An increase in effective radiative forcing from human activity is now said to be mostly driven by a decline in aerosol pollution, superseding the effects of CO2 emissions.
The majority of an alleged acceleration in anthropogenic global warming in the 21st century “is driven by changes in the the aerosol [effective radiative forcing] trend, due to aerosol emissions reductions” (Jenkins et al., 2022).

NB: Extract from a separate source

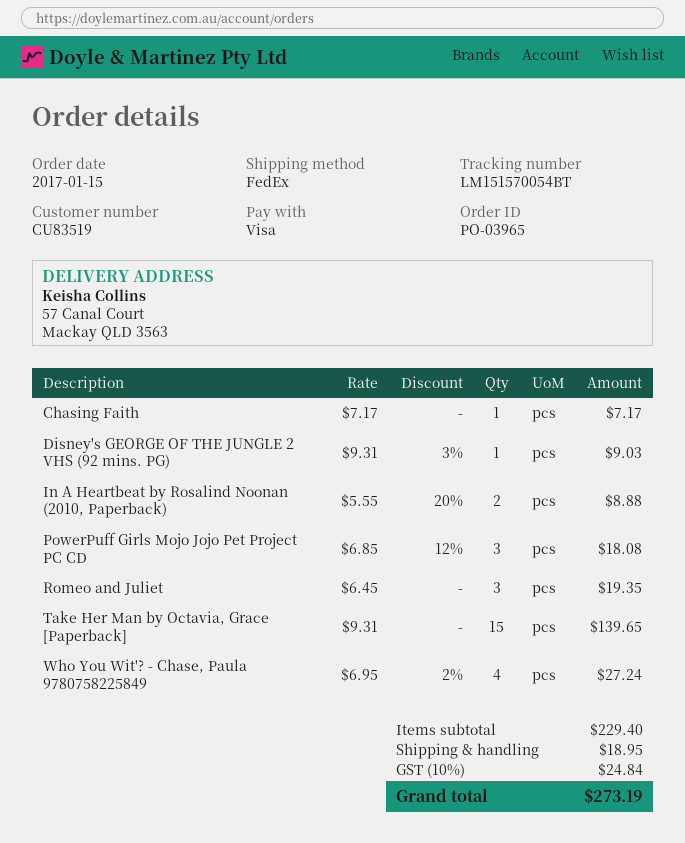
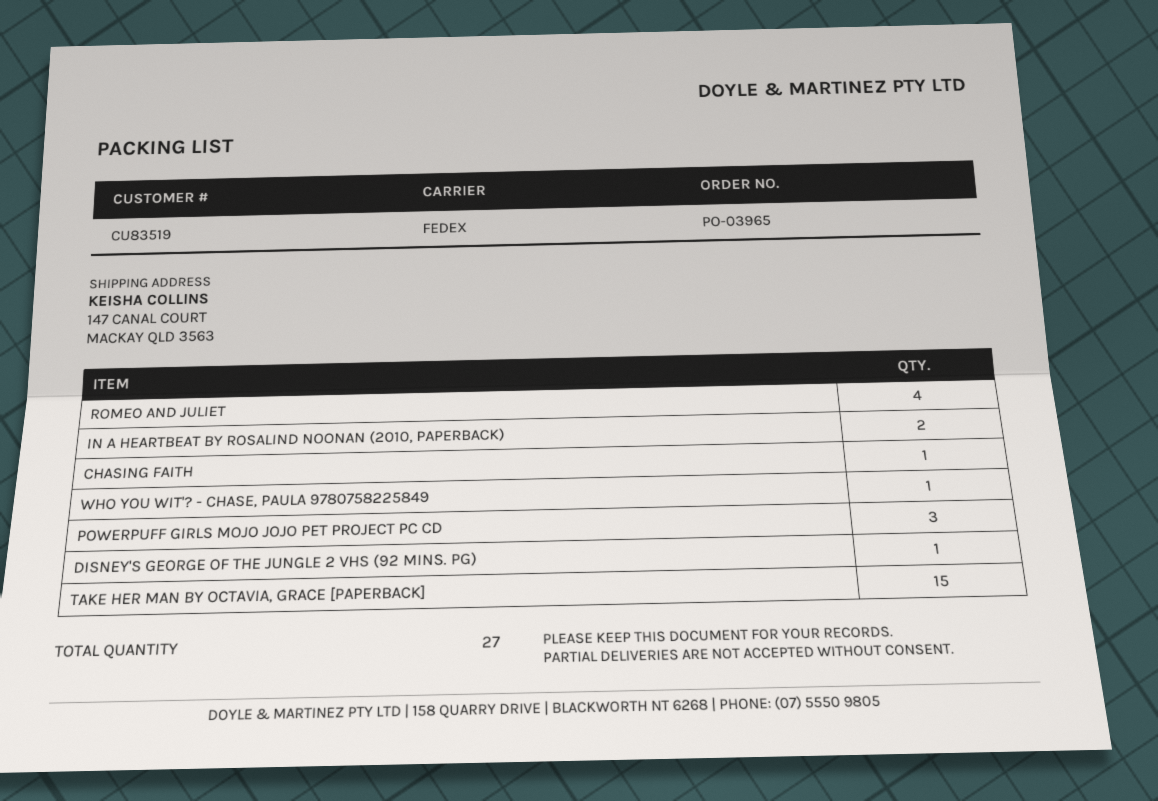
ship to: 57 Canal Court, Mackay QLD 3563 -> 147 CANAL COURT, MACKAY QLD 3563
Romeo and Juliet: 3 -> 4
Who You Wit'? - Chase, Paula 9780758225849: 4 -> 1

Image Source: Jenkins et al., 2022
This is supported by other studies reporting a direct radiative forcing increase of +1.59 W/m² over the US from 1996-2019 and +2.0 W/m² impact over Europe from 1980-2018 (Augustine and Hodges, 2021, Kejna et al., 2021) due to these countries reducing their sulphate aerosol emissions through policy initiatives.
Image Source: Augustine and Hodges and Kejna et al., 2021
Considering it reportedly takes 10 years and 22 ppm for CO2 to exert a total surface forcing impact of just 0.2 W/m², reducing our aerosol emissions has a much larger impact on Earth’s radiation budget than reducing our CO2 emissions.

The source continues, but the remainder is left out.